This article explains the margin trading mechanism of Ouyi’s unified account in detail, covering margin rate calculation, closing income, position reduction and forced closing, automatic position reduction, risk reserve, position holding model and common term explanations.
1. Margin rate
The margin rate is a key indicator for measuring the risk of trading positions. The higher the value, the safer the position. Ouyi provides a variety of margin modes, and the calculation method is as follows:
Margin rate = (Available balance of all positions Full position income - Number of pending orders sold - Number of options to buy orders - Number of opening positions by position - All order fees) / (Maintenance margin, liquidation fees)
Among them, the maintenance margin includes leveraged borrowing coins, delivery, perpetual and option maintenance margin; the liquidation fee includes the corresponding leveraged borrowing coins, delivery, perpetual and option handling fees. This design is designed to avoid sudden changes in risk after order transactions, resulting in a breach of position.

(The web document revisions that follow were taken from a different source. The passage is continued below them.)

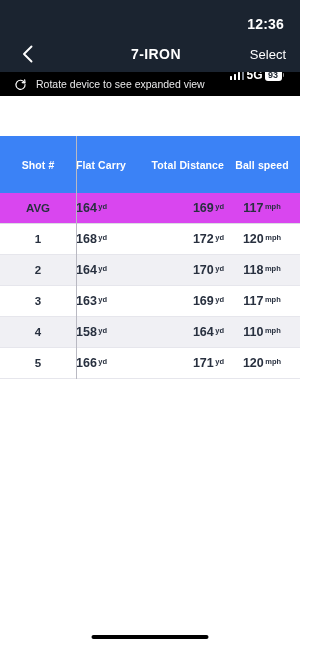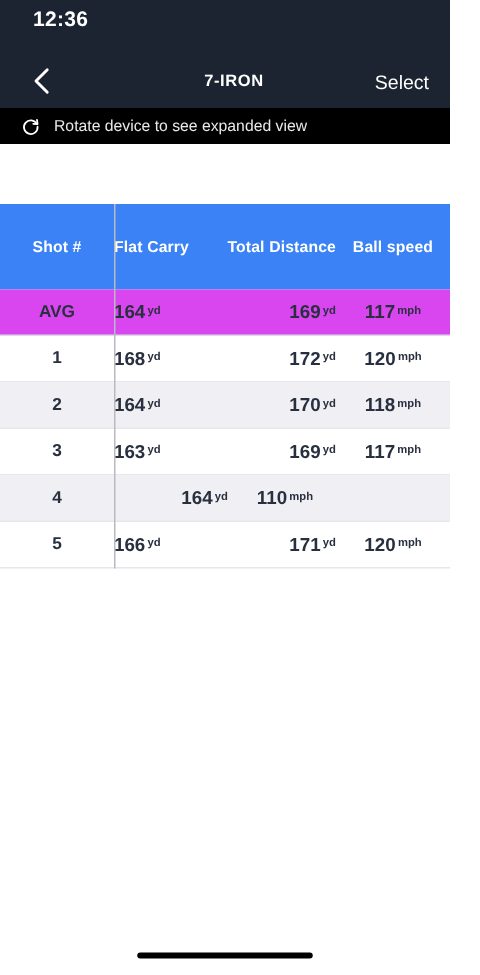"12:36" .statusbar { align-items: flex-start -> flex-end; flex-direction: none -> column; padding: 4px 16px 0 22px -> 16px 16px 0 22px }
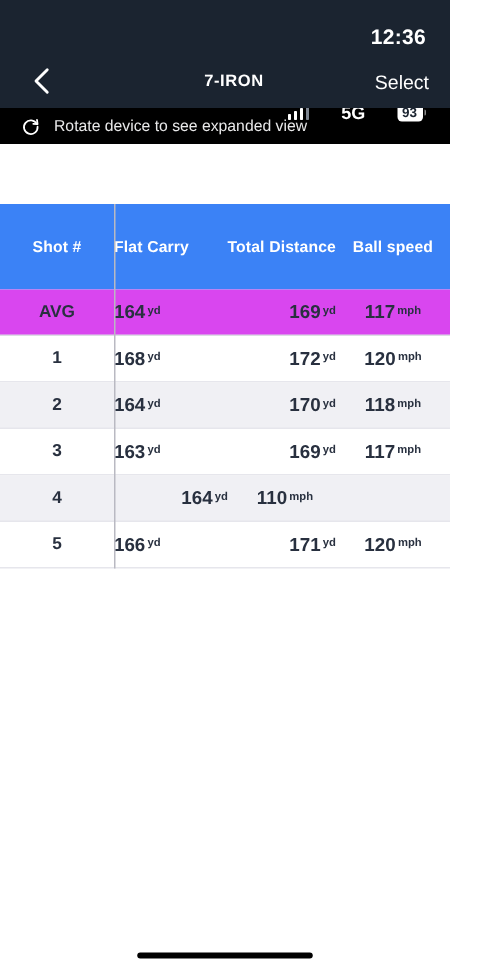"7-IRON" .nav-title { font-size: 11px -> 14px }
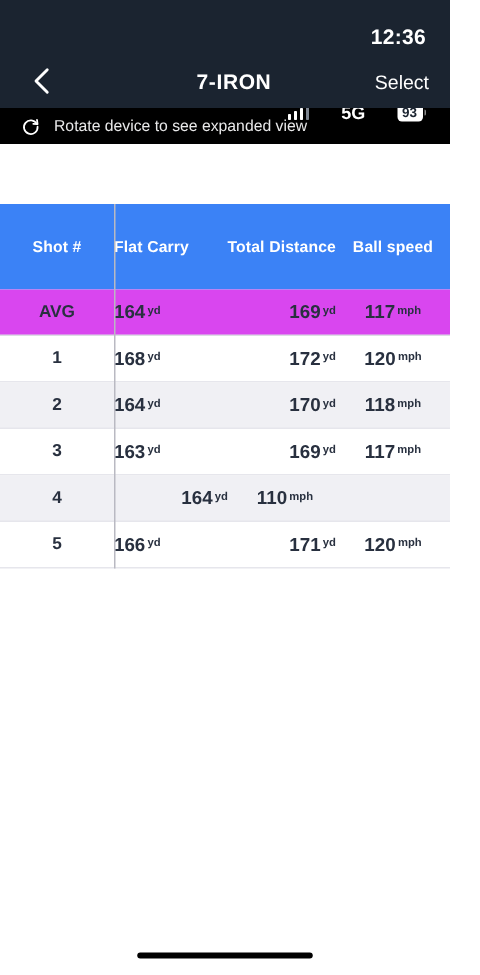"5G" .status-right { gap: 21px -> 2px }
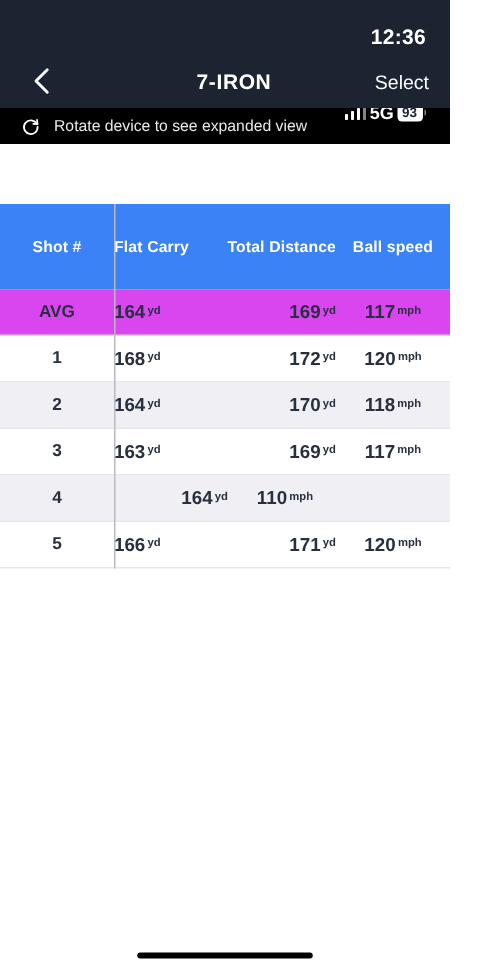"158 yd" div.c-flat { html: none -> <div><span>158</span><span>yd</span></div> }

Filing liquidation fee = Leverage borrowing fee Delivery perpetual handling fee Options fee
Leveraged coin borrowing fee = Borrowing coin position value × User taker rate; Delivery perpetual fee = Delivery perpetual position value × User taker rate; Options fee = Option position value × User taker rate.
Margin rate = Valid margin / (Maintenance margin, position reduction fee)
The maintenance margin and position reduction fees are calculated based on (number of positions, number of positions, number of orders opened and placed).
Long positions: margin rate = [Position assets - (Liability Interest) / Mark price] / (Maintenance margin handling fee)
Short position: margin rate = [Position assets - |Liabilities Interest | × Mark price]/ (Maintenance margin handling fee)
2. Closed income
Return on closing of long positions = (Part value × Contract multiplier × Number of numbers) / Average opening price - (Part value × Contract multiplier × Number of numbers) / Average closing price
Earning income of short positions = (Part value × Contract multiplier × Number of numbers) / Average closing price - (Part value × Contract multiplier × Number of numbers) / Average opening price
3. Reduce positions and force closing positions
In the full position/place-by-position mode, when the margin rate ≤ maintain margin rate and closing handling fee rate, the position reduction or liquidation will be triggered.
For users with position level ≥ 3, if the margin ratio is lower than the current gear requirement but higher than the lowest gear requirement, the system will partially reduce the position until the new gear requirement is met or forced closing is triggered.
Position level ≤ 2 or When the margin ratio is below the minimum level requirement, the system will force closing all positions at the bankruptcy price (the price with a margin ratio of zero). This mechanism is designed to avoid severe fluctuations that lead to serial liquidation.
After forced liquidation, the maximum loss shall not exceed the total margin of the liquidated position.
IV. Automatic position reduction (ADL)
Automatic position reduction mechanism (ADL) is used to control the overall risk of the platform in extreme market conditions. When the risk reserve drops by 30% within 8 hours (the specific proportion may be adjusted according to market conditions), the platform will directly trade with the counterparty account at a marked price and forcefully reduce positions. Users will receive notifications and can view relevant bills in the Order Center.
5. Risk reserve
Risk reserves are used to resist the risk of crossing positions, and the main sources include reserves provided by the platform and strong surplus. The risk reserves for different business lines and subject contracts are independent of each other. Adjustments are made every day at 16:00:00 (HKT).
VI. Two-way positions and one-way positions
Both-way positions allow long and short positions to be held simultaneously, while one-way positions only allow unilateral positions. The order mode is effective for delivery/perpetual contracts, and the mode cannot be adjusted when holding positions or pending orders exist.
7. Other common terms
Disclaimer: This article is for reference only and does not constitute any investment advice. There are high risks in digital asset trading, please operate with caution.